I was born in Boston but raised primarily in the San Jose area. I went to Monta Vista High School and was accepted into Vanderbilt University, where I completed my Bachelor’s degree in molecular and cellular biology. At Monta Vista and Vanderbilt, I noticed that there were two distinct groups of educators: teachers who lectured most of the time without involving student interaction, and those who actively sought to incorporate students into the lesson plan. As a student, I appreciated my teachers in the second group because I was getting hands-on experience that could not be replaced with even the most thorough lectures, and I follow that model with my own teaching now. Going through both a competitive high school and college also taught me the necessity of pushing myself harder and never being complacent – something can always be improved.
I recall becoming very interested in the natural sciences early in elementary school because I was fascinated with how things worked in the world around me. That passion has never diminished, and I slowly learned to appreciate the humanities and social sciences as well. My interest in standardized testing picked up when I was in high school preparing for them myself. It was exhilarating to see the hard work I put in translate into a concrete score increase. It is always fun to guide students new to these topics from a wary attitude in the beginning to one of enthrallment later.
I picked up the bulk of my teaching experience when I was in college. I joined VSVS (Vanderbilt Student Volunteers for Science) in my freshman year and would drive out to local public middle schools to teach hands-on laboratory science over the next four years.
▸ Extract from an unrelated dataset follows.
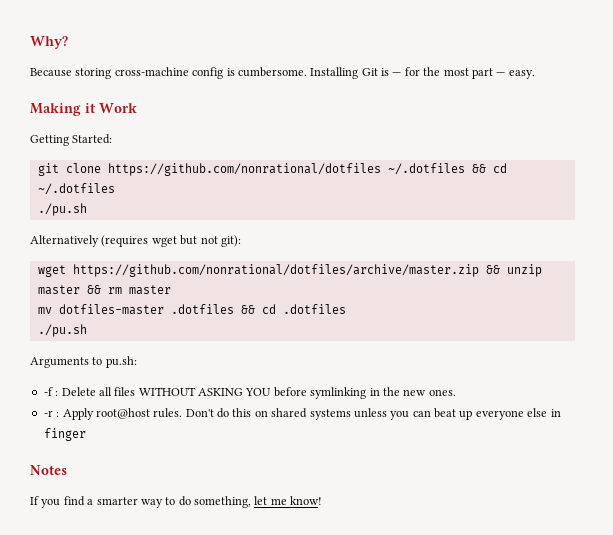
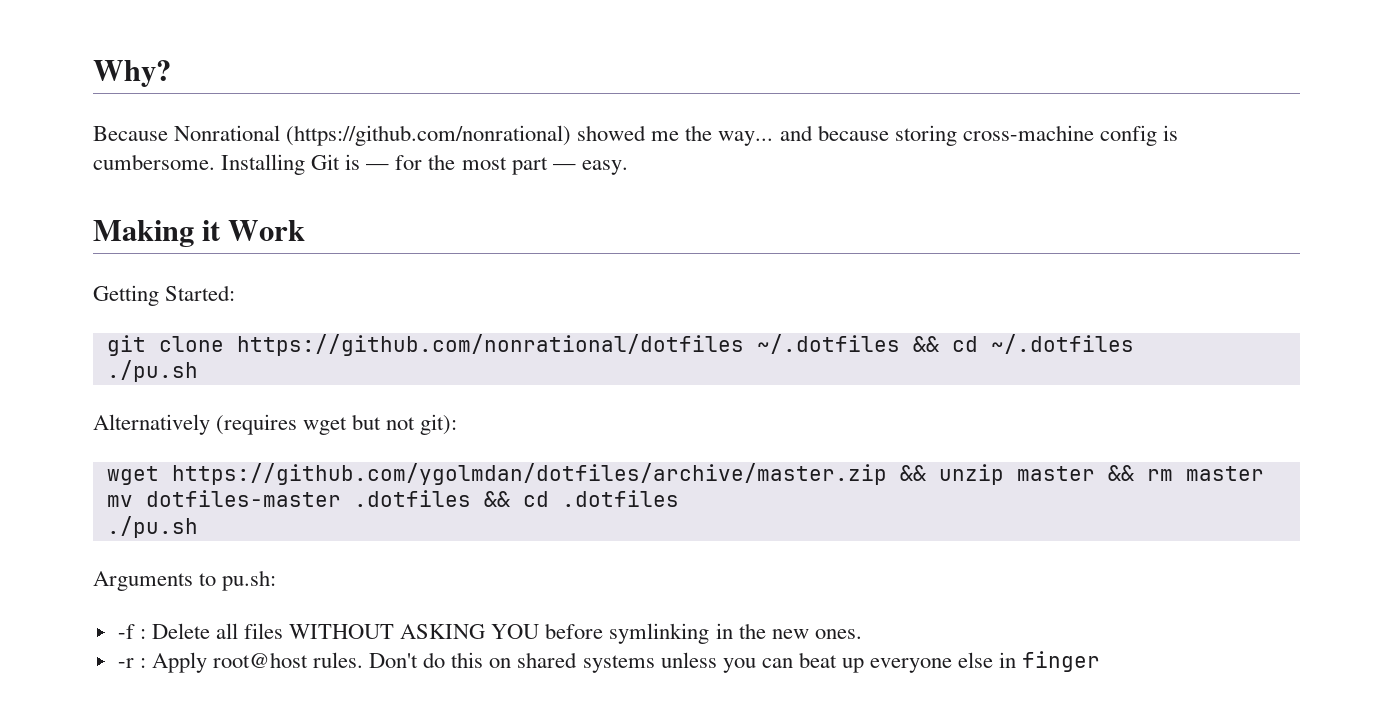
(72, 72) none -> [174,125,889,146] Nonrational (https://github.com/nonrational) showed me the way... and because
[72,264,479,277] https://github.com/nonrational/dotfiles/archive/master.zip -> [171,463,887,485] https://github.com/ygolmdan/dotfiles/archive/master.zip
[30,465,67,475] [30,496,323,508] // Notes // If you find a smarter way to do something, let me know! -> (1101, 661) none

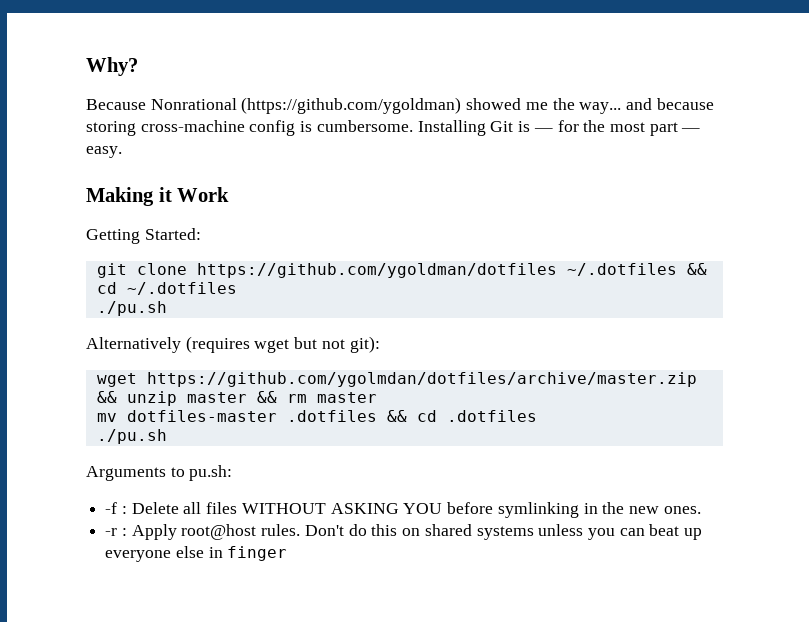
[286,125,572,146] (https://github.com/nonrational) -> [241,97,462,114] (https://github.com/ygoldman)
[236,334,744,356] https://github.com/nonrational/dotfiles -> [196,263,557,278] https://github.com/ygoldman/dotfiles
Beginning in my sophomore year, I volunteered at the Santa Clara Kaiser Permanente over summer and winter break. In addition, my managers frequently assigned me to train new hires (and even new managers!) during my part-time food service job on the weekends. Through VSVS, I learned how to work with younger students. The expectation of providing excellent training to new employees and volunteers at Kaiser and the cafeteria taught me how to interact with other age groups and how to modify my explanations to be more fluid and incorporate new material.
In a world where memorization is increasingly taking a backseat to reasoning on standardized tests, I find that tutoring is best spent focusing on efficient methods that could be used to approach a problem. 1-on-1 tutoring best contributes to this because I can observe how a student solves each problem on the page rather than just one problem per student per section. By understanding the thought process behind why a student chose a certain answer or took longer than allotted to arrive at the correct answer, I can suggest a new method that could be more helpful in the future across a variety of problems that follow a similar reasoning pattern. If a student does not initially understand, I can draw simpler problems or analogies to help explain the bigger picture.
In my free time, you can find me playing video games or trading card games, volunteering, and swimming.